* Goal of the exercise:
Reproduce nothing but the lines from the start of the material through the line that includes "17 - 768x1280</span>", both ends included, and omit every picture.

*** Available records

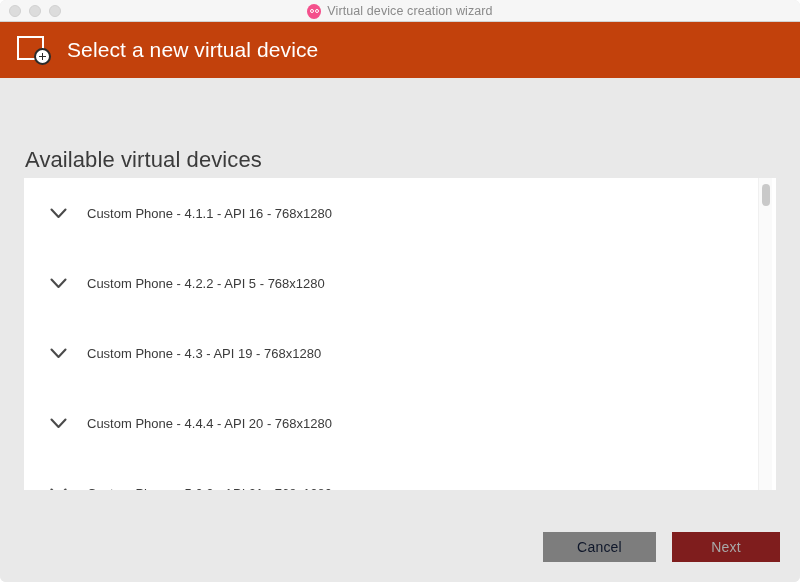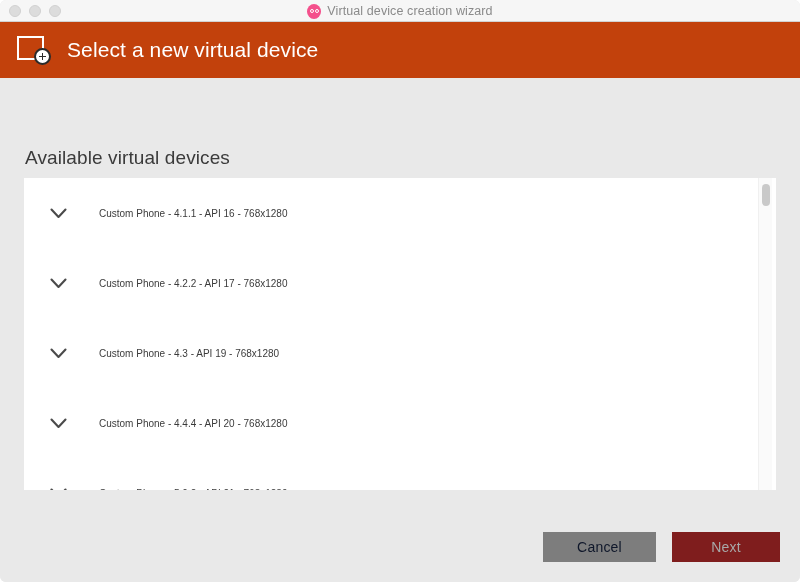--- a/index.html
+++ b/index.html
@@ -203,21 +203,21 @@
     display: flex;
     align-items: center;
     justify-content: center;
   }
 
   
   #section-title {
     position: absolute;
     top: 147px;
     left: 25px;
-    font-size: 19px;
+    font-size: 22px;
     font-weight: normal;
     color: #3b3b3b;
     letter-spacing: 0.1px;
   }
 
   
   #device-list-wrap {
     position: absolute;
     top: 178px;
     left: 24px;
@@ -240,22 +240,22 @@
   }
   .chevron {
     width: 26px;
     height: 26px;
     display: flex;
     align-items: center;
     justify-content: center;
     flex: none;
   }
   .device-label {
-    margin-left: 28px;
-    font-size: 10px;
+    margin-left: 16px;
+    font-size: 13px;
     color: #3b3b3b;
     white-space: nowrap;
   }
 
   
   #scroll-track {
     position: absolute;
     top: 178px;
     left: 758px;
     width: 14px;
@@ -370,21 +370,21 @@
             </svg>
           </span>
           <span class="device-label">Custom Phone - 4.1.1 - API 16 - 768x1280</span>
         </div>
         <div class="device-row">
           <span class="chevron">
             <svg width="17" height="11" viewBox="0 0 17 11" aria-hidden="true">
               <polyline points="1.5,1.5 8.5,9 15.5,1.5" fill="none" stroke="#4a4a4a" stroke-width="2.1" stroke-linecap="round" stroke-linejoin="round"></polyline>
             </svg>
           </span>
-          <span class="device-label">Custom Phone - 4.2.2 - API 17 - 768x1280</span>
+          <span class="device-label">Custom Phone - 4.2.2 - API 5 - 768x1280</span>
         </div>
         <div class="device-row">
           <span class="chevron">
             <svg width="17" height="11" viewBox="0 0 17 11" aria-hidden="true">
               <polyline points="1.5,1.5 8.5,9 15.5,1.5" fill="none" stroke="#4a4a4a" stroke-width="2.1" stroke-linecap="round" stroke-linejoin="round"></polyline>
             </svg>
           </span>
           <span class="device-label">Custom Phone - 4.3 - API 19 - 768x1280</span>
         </div>
         <div class="device-row">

******

* Your response:
--- a/index.html
+++ b/index.html
@@ -203,21 +203,21 @@
     display: flex;
     align-items: center;
     justify-content: center;
   }
 
   
   #section-title {
     position: absolute;
     top: 147px;
     left: 25px;
-    font-size: 19px;
+    font-size: 22px;
     font-weight: normal;
     color: #3b3b3b;
     letter-spacing: 0.1px;
   }
 
   
   #device-list-wrap {
     position: absolute;
     top: 178px;
     left: 24px;
@@ -240,22 +240,22 @@
   }
   .chevron {
     width: 26px;
     height: 26px;
     display: flex;
     align-items: center;
     justify-content: center;
     flex: none;
   }
   .device-label {
-    margin-left: 28px;
-    font-size: 10px;
+    margin-left: 16px;
+    font-size: 13px;
     color: #3b3b3b;
     white-space: nowrap;
   }
 
   
   #scroll-track {
     position: absolute;
     top: 178px;
     left: 758px;
     width: 14px;
@@ -370,21 +370,21 @@
             </svg>
           </span>
           <span class="device-label">Custom Phone - 4.1.1 - API 16 - 768x1280</span>
         </div>
         <div class="device-row">
           <span class="chevron">
             <svg width="17" height="11" viewBox="0 0 17 11" aria-hidden="true">
               <polyline points="1.5,1.5 8.5,9 15.5,1.5" fill="none" stroke="#4a4a4a" stroke-width="2.1" stroke-linecap="round" stroke-linejoin="round"></polyline>
             </svg>
           </span>
-          <span class="device-label">Custom Phone - 4.2.2 - API 17 - 768x1280</span>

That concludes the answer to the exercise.